NeilGirdhar commented 7 months ago
  • If you want to specify how to resolve dependencies, project.dependencies is not the place for that.

You may want to watch this proposal (or its descendants when it grows them) so that you can participate in it.

flying-sheep commented 7 months ago

Thanks. I personally don’t need this that much. I think people who do should contribute there, so they can get all the Poetry resolution niceness in a standardized way, everywhere.

eli-schwartz commented 7 months ago

Regarding “more powerful”, see above the distinction between abstract and concrete dependencies.

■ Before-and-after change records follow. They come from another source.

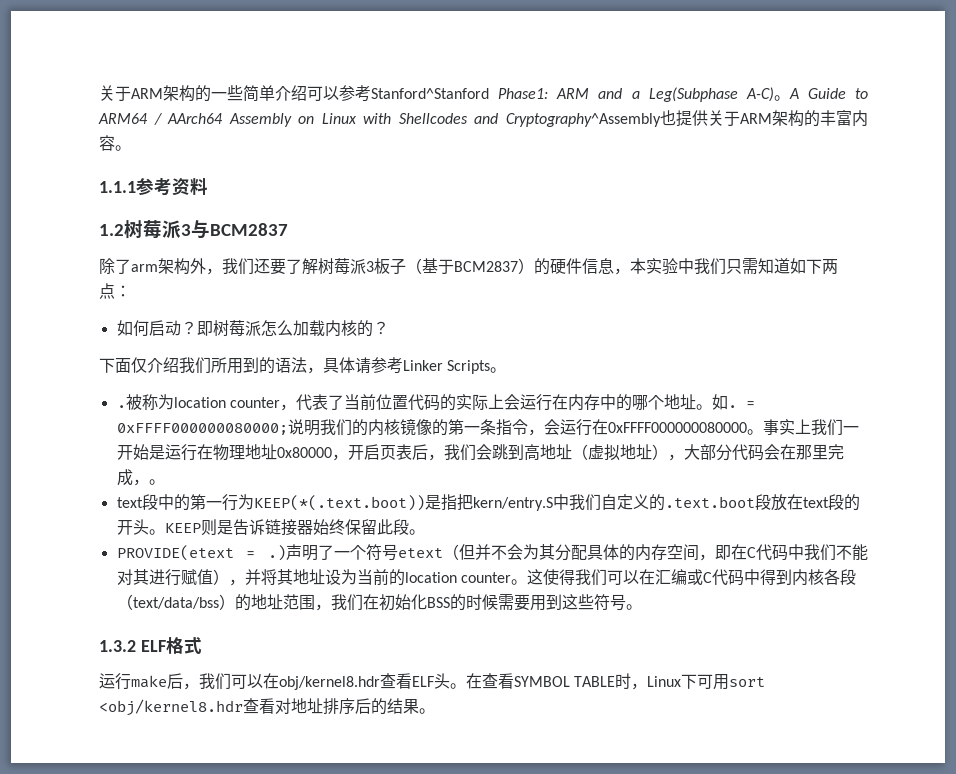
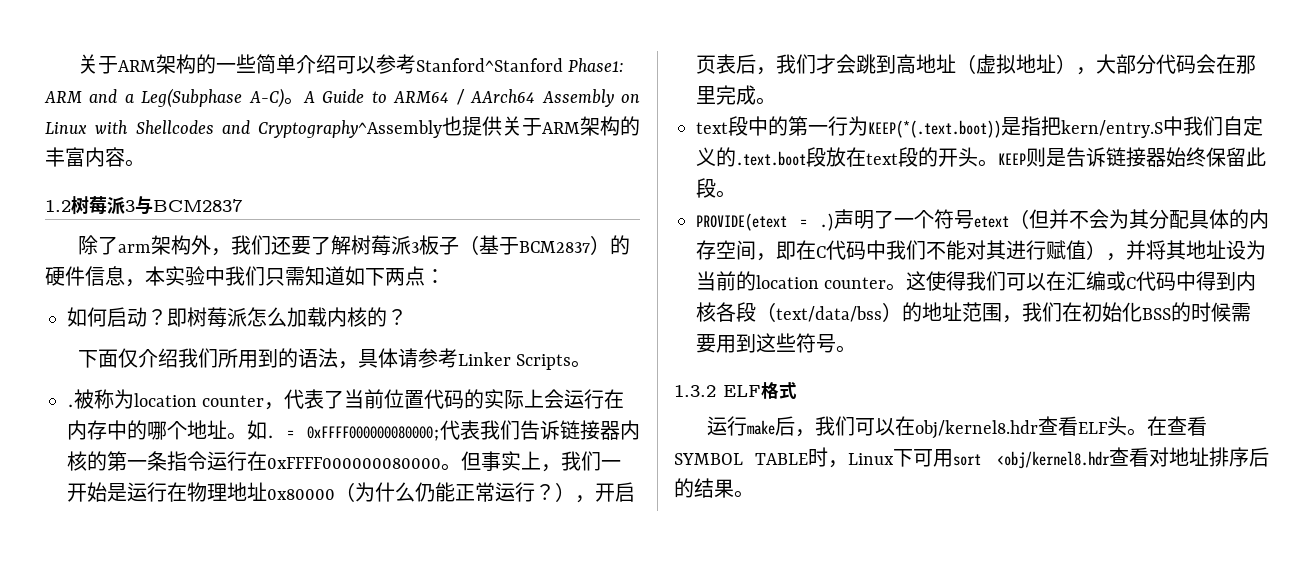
- 1.1.1参考资料
- = 0xFFFF000000080000;说明我们的内核镜像的第一条指令，会运行在0xFFFF000000080000。
+ = 0xFFFF000000080000;代表我们告诉链接器内核的第一条指令运行在0xFFFF000000080000。
- 事实上我们一开始是运行在物理地址0x80000，开启页表后，我们会跳到高地址（虚拟地址），大部分代码会在那里完成，。
+ 但事实上，我们一开始是运行在物理地址0x80000（为什么仍能正常运行？），开启页表后，我们才会跳到高地址（虚拟地址），大部分代码会在那里完成。

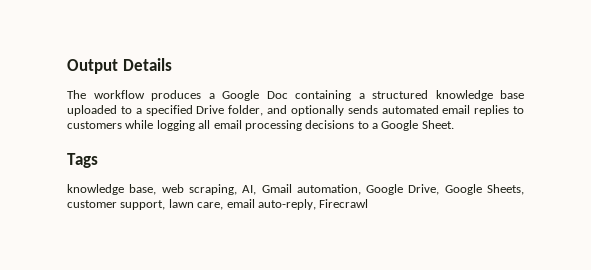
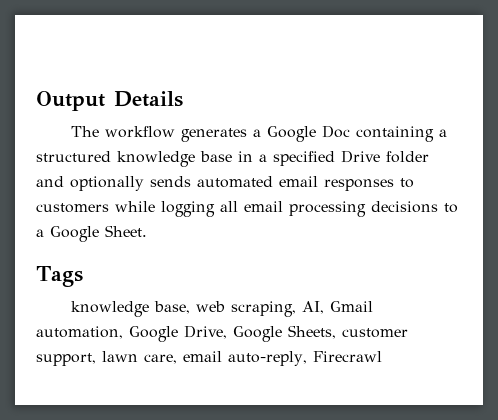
- The workflow produces a Google Doc containing a structured knowledge base uploaded to a specified Drive folder, and optionally sends automated email replies to customers while logging all email processing decisions to a Google Sheet.
+ The workflow generates a Google Doc containing a structured knowledge base in a specified Drive folder and optionally sends automated email responses to customers while logging all email processing decisions to a Google Sheet.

Huh, and I thought you were going to say something about how poetry's dependency syntax cannot be more powerful than the PEP 621 syntax since the poetry syntax is, quite literally, compiled by poetry into the PEP 621 syntax (PEP 508 strings) in the process of being written into the wheel metadata. This was, after all, a major factor in poetry's PEP 633 being rejected.

flying-sheep commented 7 months ago

You’re right. The metadata part (abstract dependencies) is just as powerful. Poetry mixes that with package sources and path dependencies, which are resolution features (concrete dependencies), and therefore shouldn’t be part of the dependency array.

Of course, package sources and path dependencies are super useful, but extricating them from the dependencies array doesn’t make anything less powerful, just differently structured.

radoering commented 5 months ago

9135 should be in a testable state now. (Consider it an alpha version.) Please try it out and report issues you encounter in the PR.